Nearly four in 10 respondents (37.1 percent) are between 50 and 59 years old, the largest group. They were followed by respondents who are between 40 and 49 years old (23.7 percent). Less than one-fifth of respondents are younger than 40 (19.8 percent), or 60 or older (19.5 percent).

This year's survey population was more diverse in terms of gender than former years. Some 36.5 percent of respondents were women, up from 29.7 percent in 2014. At the same time, the survey audience continues to be primarily white, with 90.3 percent of respondents identifying as such. Another 4.1 percent are black/non-Hispanic; 3.2 percent are Hispanic; 1.7 percent are Asian/Pacific Islanders; 1.4 percent are Native Americans or Alaskan Native; and 1.4 percent are of "other" or "unknown" ethnicities.

When it comes to job titles represented by the survey, a majority of respondents are in leadership positions. Some 32.2 percent said they hold the title of "director." Some 20.8 percent are in administration management, which includes job titles such as administrator, manager or superintendent. Some 16.4 percent of respondents were in operations and facility management, including operations managers, facility managers, building managers and supervisors. Some 12.3 percent of respondents were in program and activity administration, which includes such job titles as activity or program director, manager, coordinator, specialist, coach or instructor. Some 8.6 percent of respondents were chairman, CEO, vice president or owner of their organization. Around 1 percent were in services, which includes planners, designers, architects and consultants. Finally, 8.7 percent were in "other," unspecified job roles. (See Figure 1.)

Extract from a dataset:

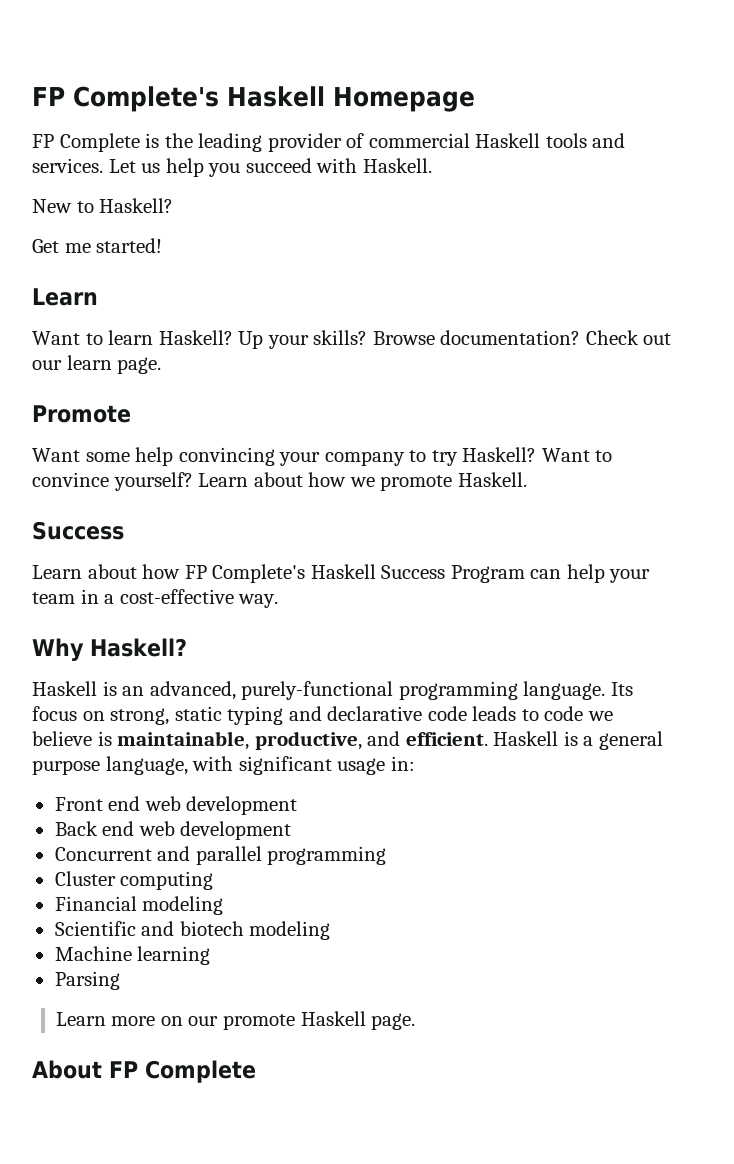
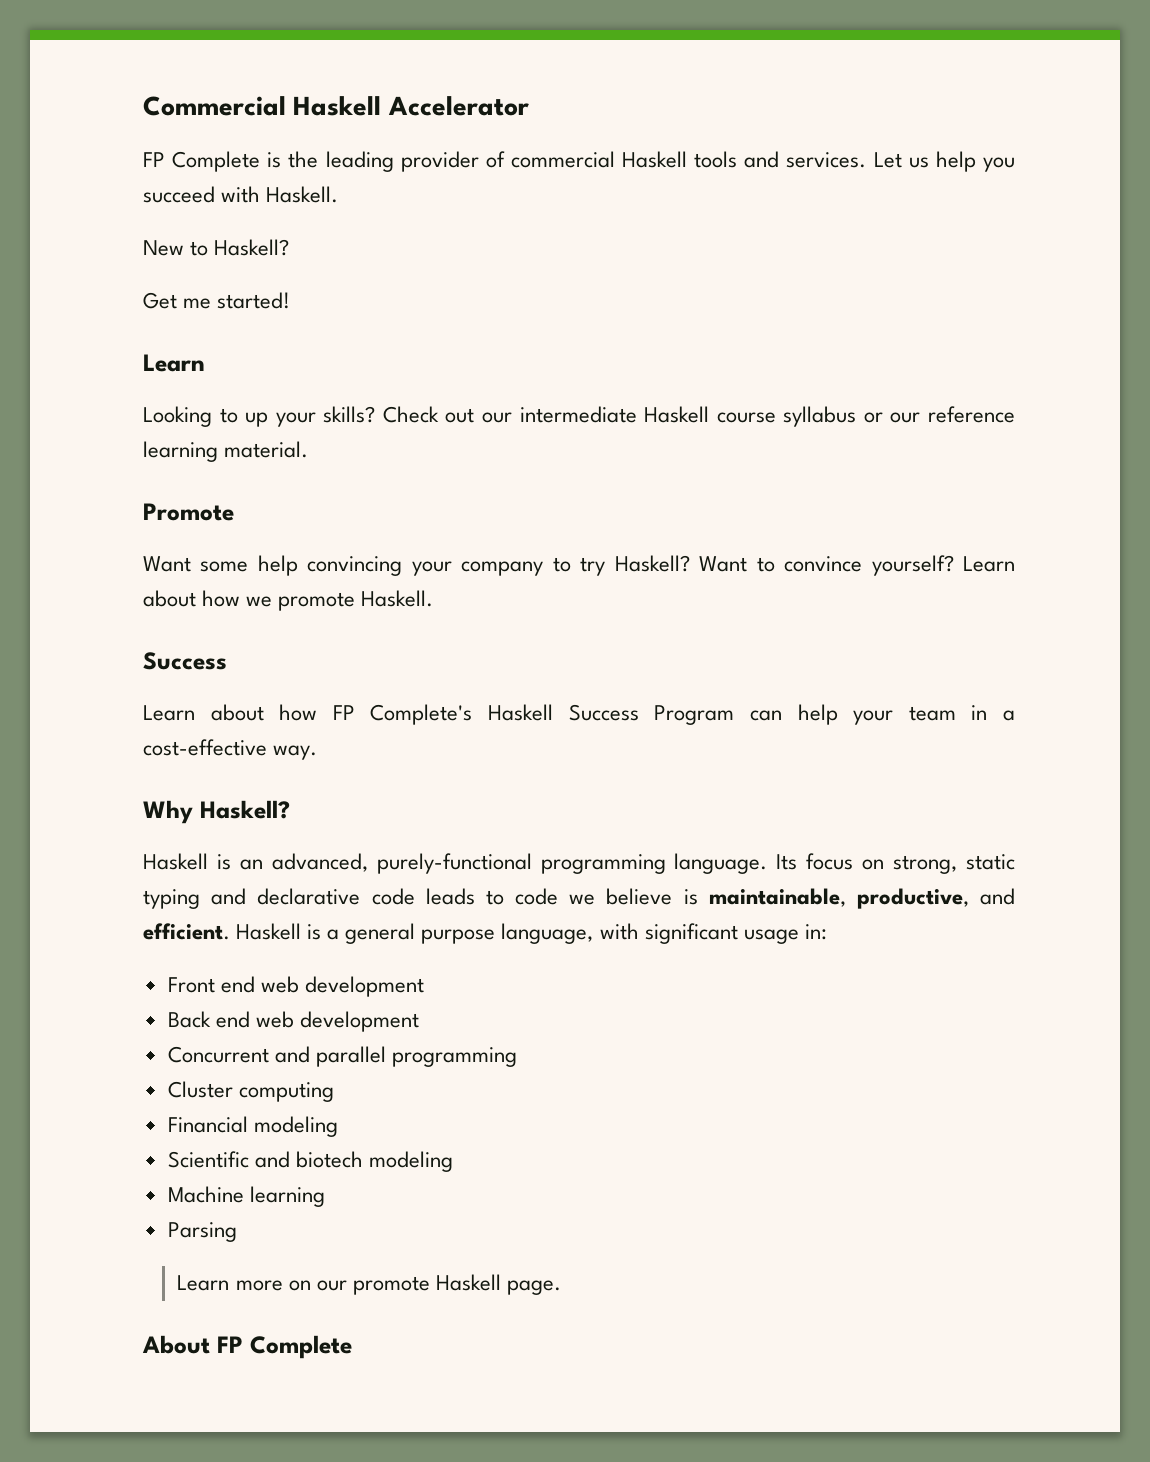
[32,86,475,112] FP Complete's Haskell Homepage -> [143,96,529,116] Commercial Haskell Accelerator
[32,330,672,349] [32,355,162,374] Want to learn Haskell? Up your skills? Browse documentation? Check out our learn page. -> [143,406,1015,427] [143,441,309,462] Looking to up your skills? Check out our intermediate Haskell course syllabus or our reference learning material.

Respondents who hold the title of director were most likely to be from colleges and universities, where 41.8 percent of respondents had this title. They were followed by parks, where 36 percent of respondents were directors. Those who were in administration management were most likely to be from golf facilities (28.9 percent) and parks (27.9 percent). Respondents in operations and facility management were most common among community recreation centers (27.2 percent) and health clubs (21.6 percent). Those who were program and activity administrators were more commonly found among colleges and universities (17.9 percent) and schools and school districts (17.5 percent). Finally, CEOs, presidents, etc., were most commonly found among health clubs, where 35.1 percent of respondents held this type of title, followed by YMCAs (23.7 percent).